Les alternatives existent: des sacs en alfa par exemple

Le président de l’association environnementale “INMAE” de la délégation Maâmoura (Nabeul), Lotfi Ben Slimane, plaide aussi en faveur d’autres alternatives écologiques. Il propose de commercialiser de nouveaux contenants amis de l’environnement qui peuvent être fabriqués à base d’alfa, par exemple. “Ceci permettra à la fois de créer de nouveaux postes d’emploi et de préserver le patrimoine artisanal tunisien”, a-t-il dit.

L’activiste considère que la stratégie de réduction de l’usage des sachets plastiques doit être basée sur 3 principaux axes: La sensibilisation des citoyens à travers des actions menées en étroite coopération avec la société civile, la mise en application progressive des textes juridiques en la matière, et enfin, la présentation des alternatives.
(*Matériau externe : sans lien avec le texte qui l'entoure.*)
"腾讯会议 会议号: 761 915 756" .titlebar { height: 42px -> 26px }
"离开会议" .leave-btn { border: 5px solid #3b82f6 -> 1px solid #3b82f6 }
Par ailleurs, un projet pilote baptisé “zéro déchets” sera lancé bientôt, par l’association dans la région d’El Maamoura (8.000 habitants), en collaboration avec l’ANGED. Il s’agit d’inculquer aux familles de cette localité des pratiques de gestion des déchets ménagers à la source. Le tri des déchets dans la perspective de recyclage (déchets organiques, plastique, papiers et métaux), au niveau de chaque ménage semble la meilleure solution, d’après Ben Slimane.

“Nous sommes actuellement à la recherche de bailleurs de fonds pour le financement de ce projet, dont le coût est estimé à 250 mille dinar”, a-t-il souligné.
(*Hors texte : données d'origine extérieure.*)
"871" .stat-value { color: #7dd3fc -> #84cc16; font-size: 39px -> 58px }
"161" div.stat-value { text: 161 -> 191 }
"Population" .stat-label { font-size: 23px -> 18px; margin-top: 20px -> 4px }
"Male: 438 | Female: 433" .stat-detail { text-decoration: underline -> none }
Pour les industriels du plastique, la mue est beaucoup plus compliquée

Du côté des industriels, la démarche d’interdiction de l’usage des sachets plastiques est beaucoup plus compliquée. Jamel Ibrahim, chef d’une société de fabrication de sachets plastiques à Monastir, a souligné que les usines de fabrication de plastique ne sont pas contre le nouveau projet de loi, mais elles revendiquent un soutien de la part de l’Etat pour pouvoir changer d’activité et assurer la pérennité de leurs sociétés.

“J’ai investi plus de 2,5 millions de dinars rien que pour l’acquisition des équipements mécaniques et j’ai contracté plusieurs crédits afin d’assurer un bon fonctionnement de ma société, qui emploie plus d’une centaine de personnes”, a-t-il dit. “Ce n’est pas facile de tout abandonner”, se désole l’industriel.
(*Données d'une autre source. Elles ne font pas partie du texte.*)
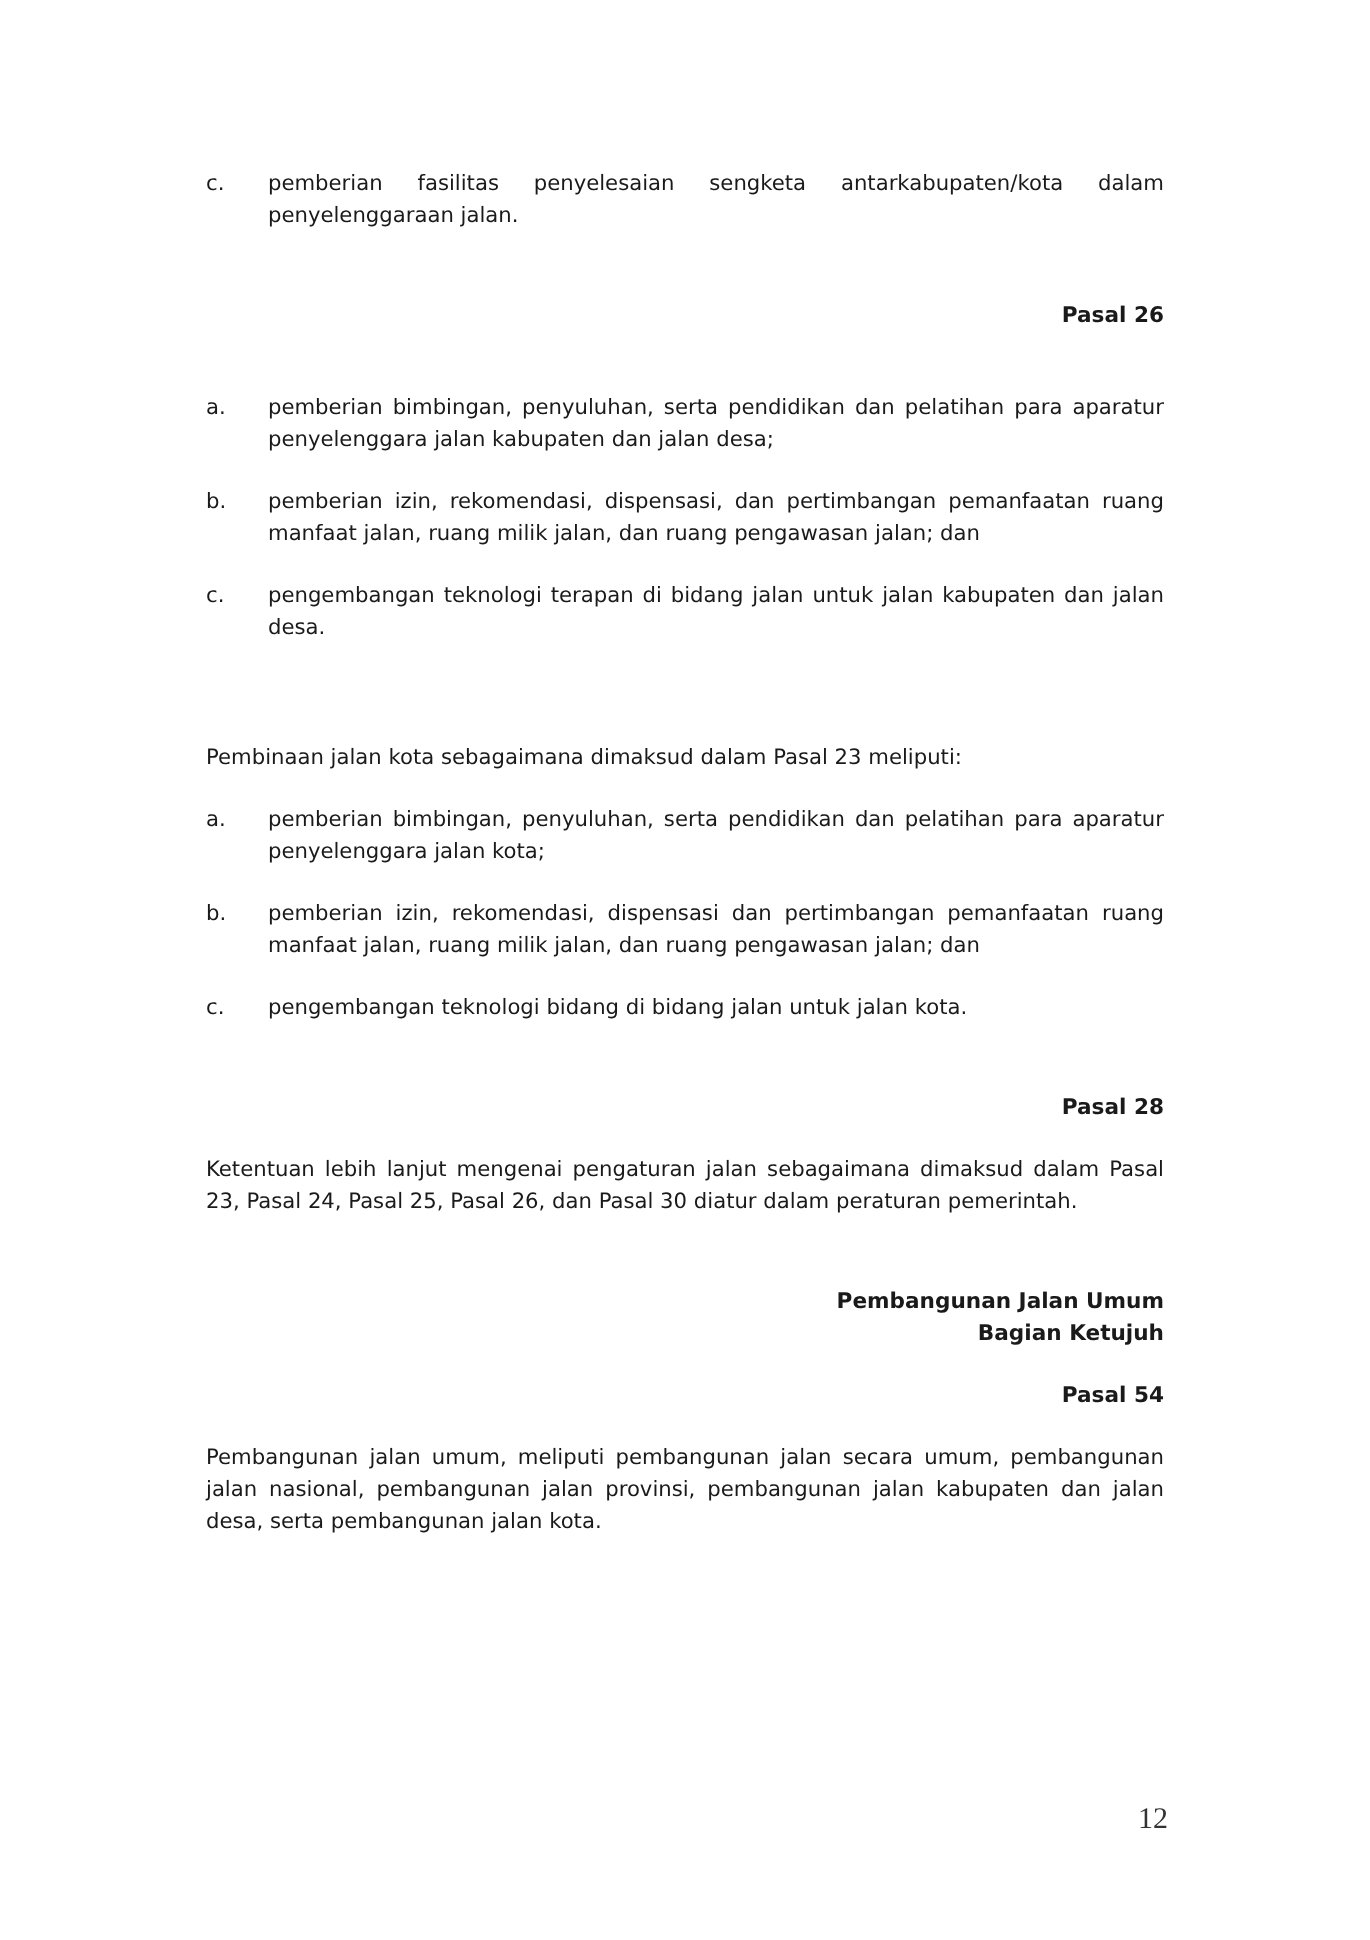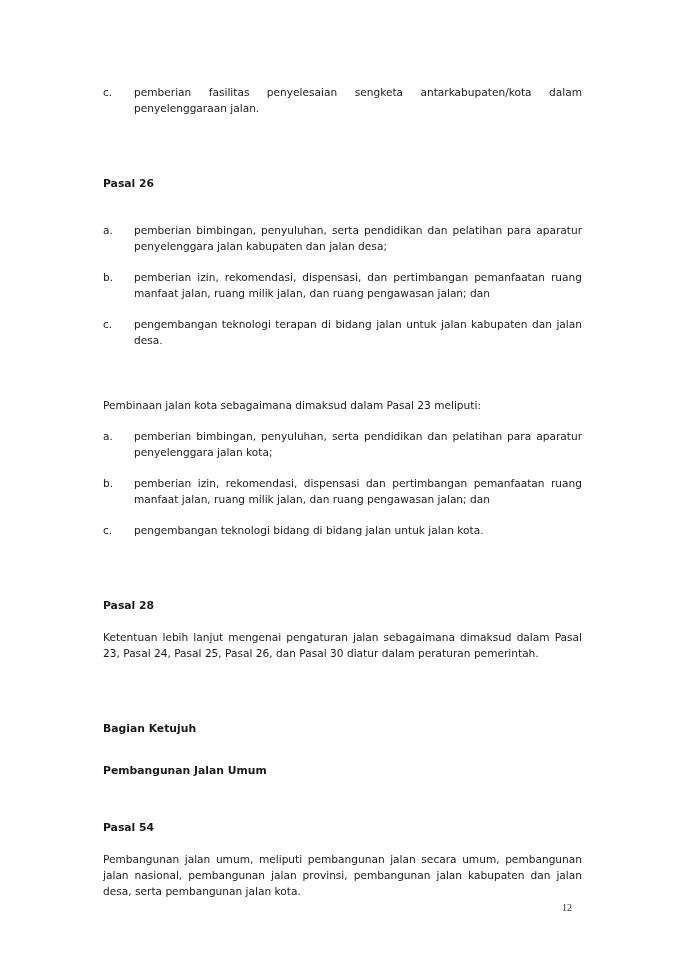"Pasal 26" .heading { margin-top: 26px -> none; text-align: left -> right }
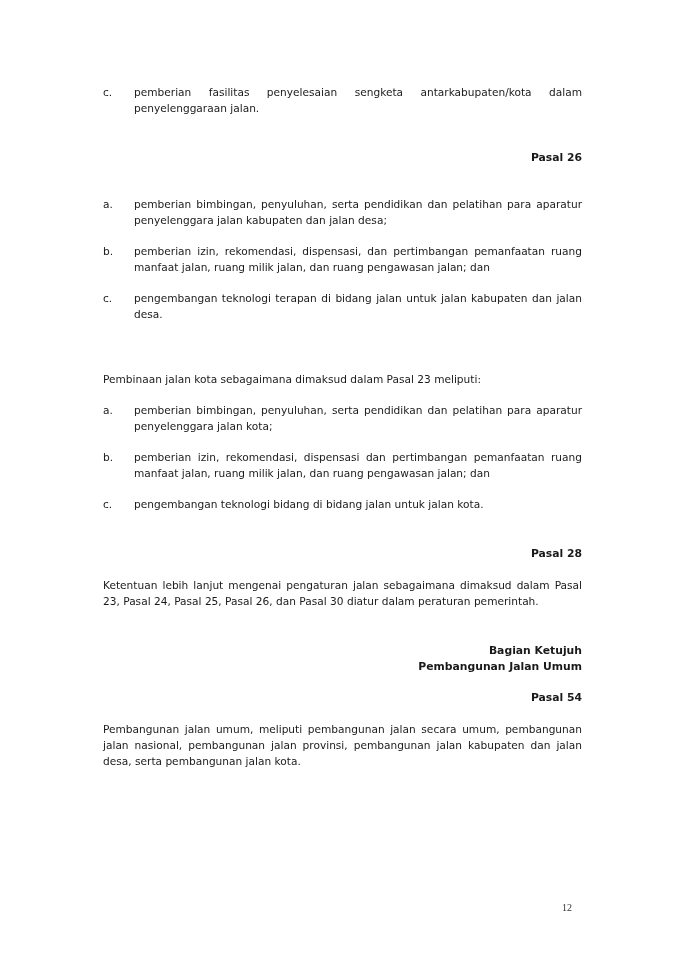"Bagian Ketujuh" div.heading { order: before "Pembangunan Jalan Umum" -> after "Pembangunan Jalan Umum" }
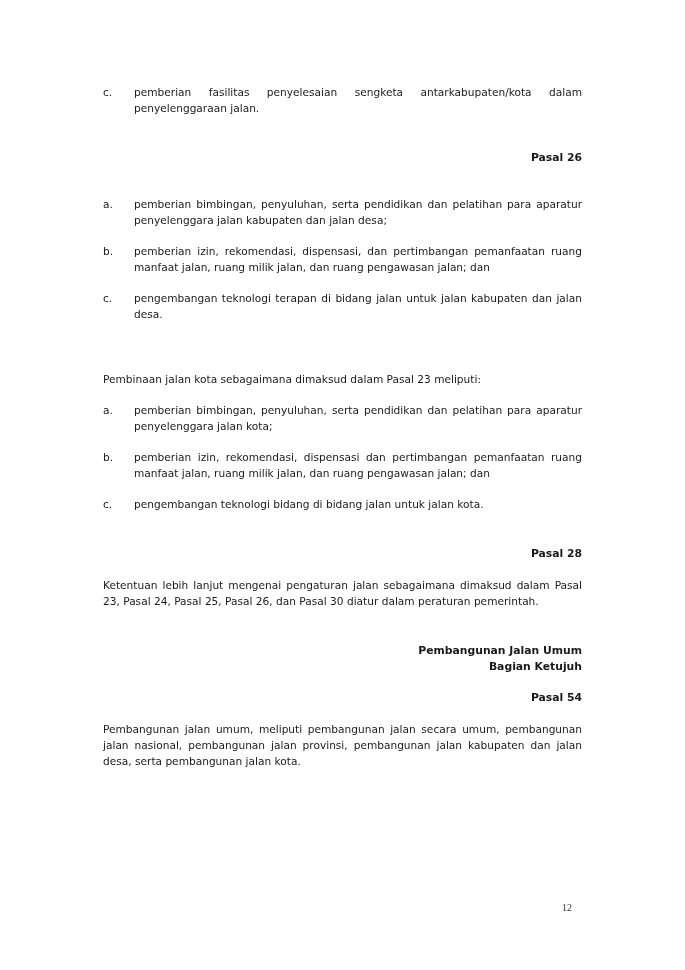"12" .page-number { font-size: 10px -> 15px; left: 548px -> 560px }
Il a fait remarquer, par ailleurs, que le problème ne se pose pas au niveau des sociétés légales de fabrication de sachets en plastique, mais plutôt au niveau des usines opérant “dans le noir”, dont le nombre s’élève à 40, car ils recyclent les sachets déjà usés pour fabriquer de nouveaux sacs de très mauvaise qualité qui dégagent une odeur étouffante.
“C’est à ce niveau qu’il faut réagir et qu’il faut prendre des mesures sévères, surtout que ces entreprises fonctionnent avec un minimum d’employés (pas plus d’une dizaine) et n’apportent rien à la trésorerie de l’Etat”, a précisé Ibrahim.